Task item -> For the material that follows, return exactly the lines from the one with "bank account: GB52009974266737345951" through the one with "balance: 6681.45 -> 8207.54", both ends included.

Dataset records ->
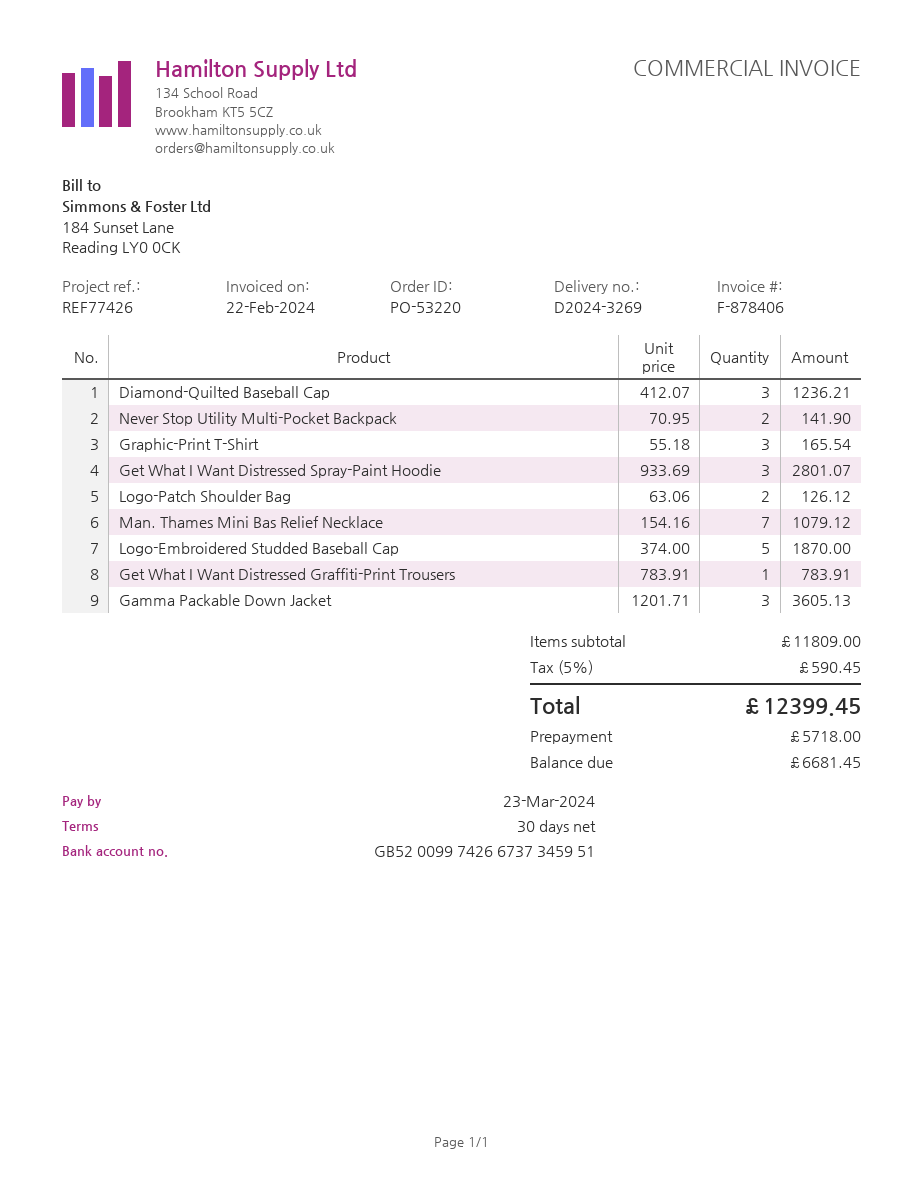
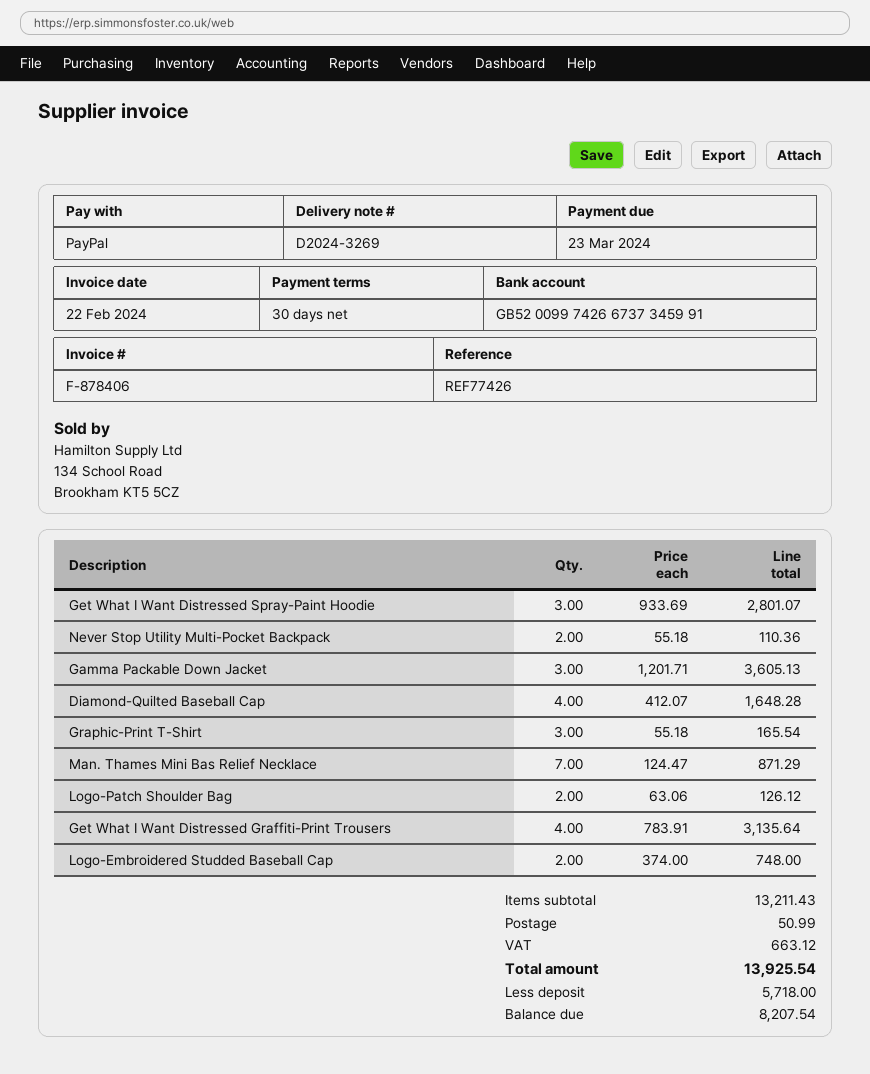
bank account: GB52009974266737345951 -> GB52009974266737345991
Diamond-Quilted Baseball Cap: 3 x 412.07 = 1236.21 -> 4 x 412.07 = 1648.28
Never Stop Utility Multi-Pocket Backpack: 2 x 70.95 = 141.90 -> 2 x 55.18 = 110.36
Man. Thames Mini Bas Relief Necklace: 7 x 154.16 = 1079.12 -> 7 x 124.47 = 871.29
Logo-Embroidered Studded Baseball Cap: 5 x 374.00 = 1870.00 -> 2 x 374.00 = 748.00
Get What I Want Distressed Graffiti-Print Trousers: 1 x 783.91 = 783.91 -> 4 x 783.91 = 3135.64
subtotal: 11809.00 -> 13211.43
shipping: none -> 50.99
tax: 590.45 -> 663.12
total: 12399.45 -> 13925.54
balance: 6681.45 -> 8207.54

==

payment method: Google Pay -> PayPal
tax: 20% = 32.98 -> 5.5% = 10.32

---

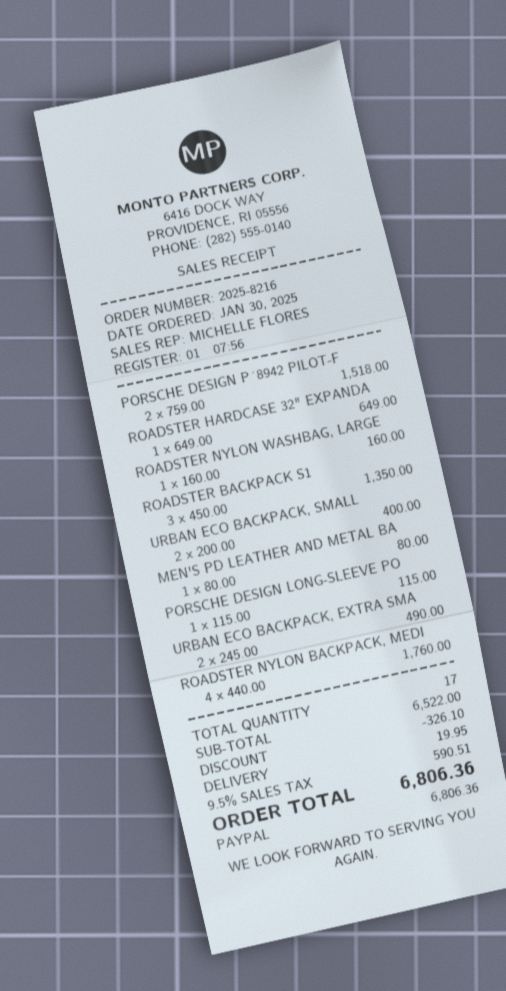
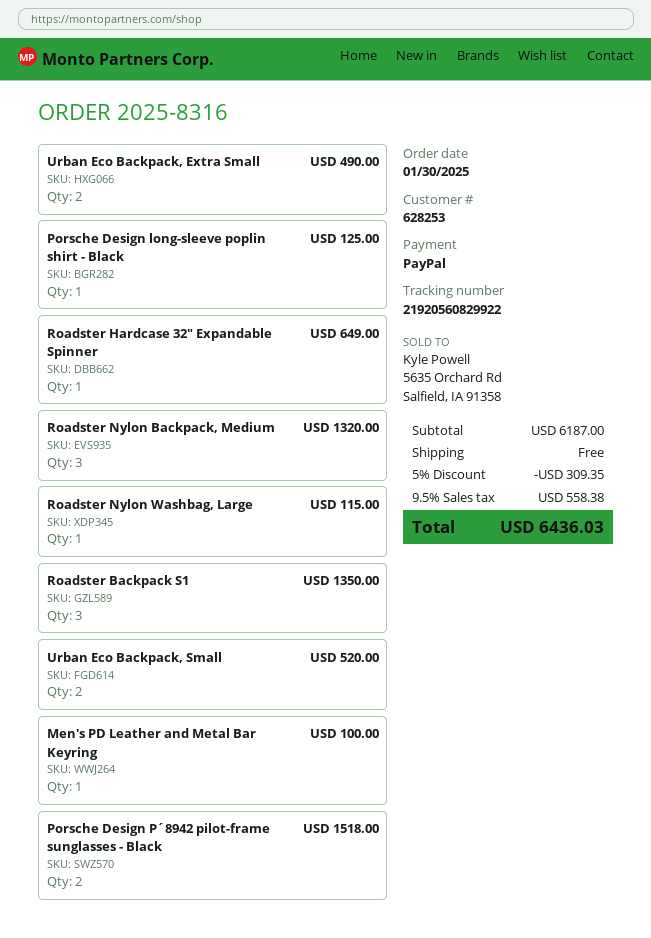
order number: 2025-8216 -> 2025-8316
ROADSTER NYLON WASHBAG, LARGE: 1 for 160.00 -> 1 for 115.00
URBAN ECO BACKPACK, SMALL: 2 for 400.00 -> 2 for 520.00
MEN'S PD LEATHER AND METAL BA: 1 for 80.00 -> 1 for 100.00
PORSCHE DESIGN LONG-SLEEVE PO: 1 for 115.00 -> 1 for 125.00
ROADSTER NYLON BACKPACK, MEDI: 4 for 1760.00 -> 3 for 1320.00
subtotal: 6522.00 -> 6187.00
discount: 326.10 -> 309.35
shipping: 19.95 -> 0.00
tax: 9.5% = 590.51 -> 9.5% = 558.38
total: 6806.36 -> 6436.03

Answer space ->
bank account: GB52009974266737345951 -> GB52009974266737345991
Diamond-Quilted Baseball Cap: 3 x 412.07 = 1236.21 -> 4 x 412.07 = 1648.28
Never Stop Utility Multi-Pocket Backpack: 2 x 70.95 = 141.90 -> 2 x 55.18 = 110.36
Man. Thames Mini Bas Relief Necklace: 7 x 154.16 = 1079.12 -> 7 x 124.47 = 871.29
Logo-Embroidered Studded Baseball Cap: 5 x 374.00 = 1870.00 -> 2 x 374.00 = 748.00
Get What I Want Distressed Graffiti-Print Trousers: 1 x 783.91 = 783.91 -> 4 x 783.91 = 3135.64
subtotal: 11809.00 -> 13211.43
shipping: none -> 50.99
tax: 590.45 -> 663.12
total: 12399.45 -> 13925.54
balance: 6681.45 -> 8207.54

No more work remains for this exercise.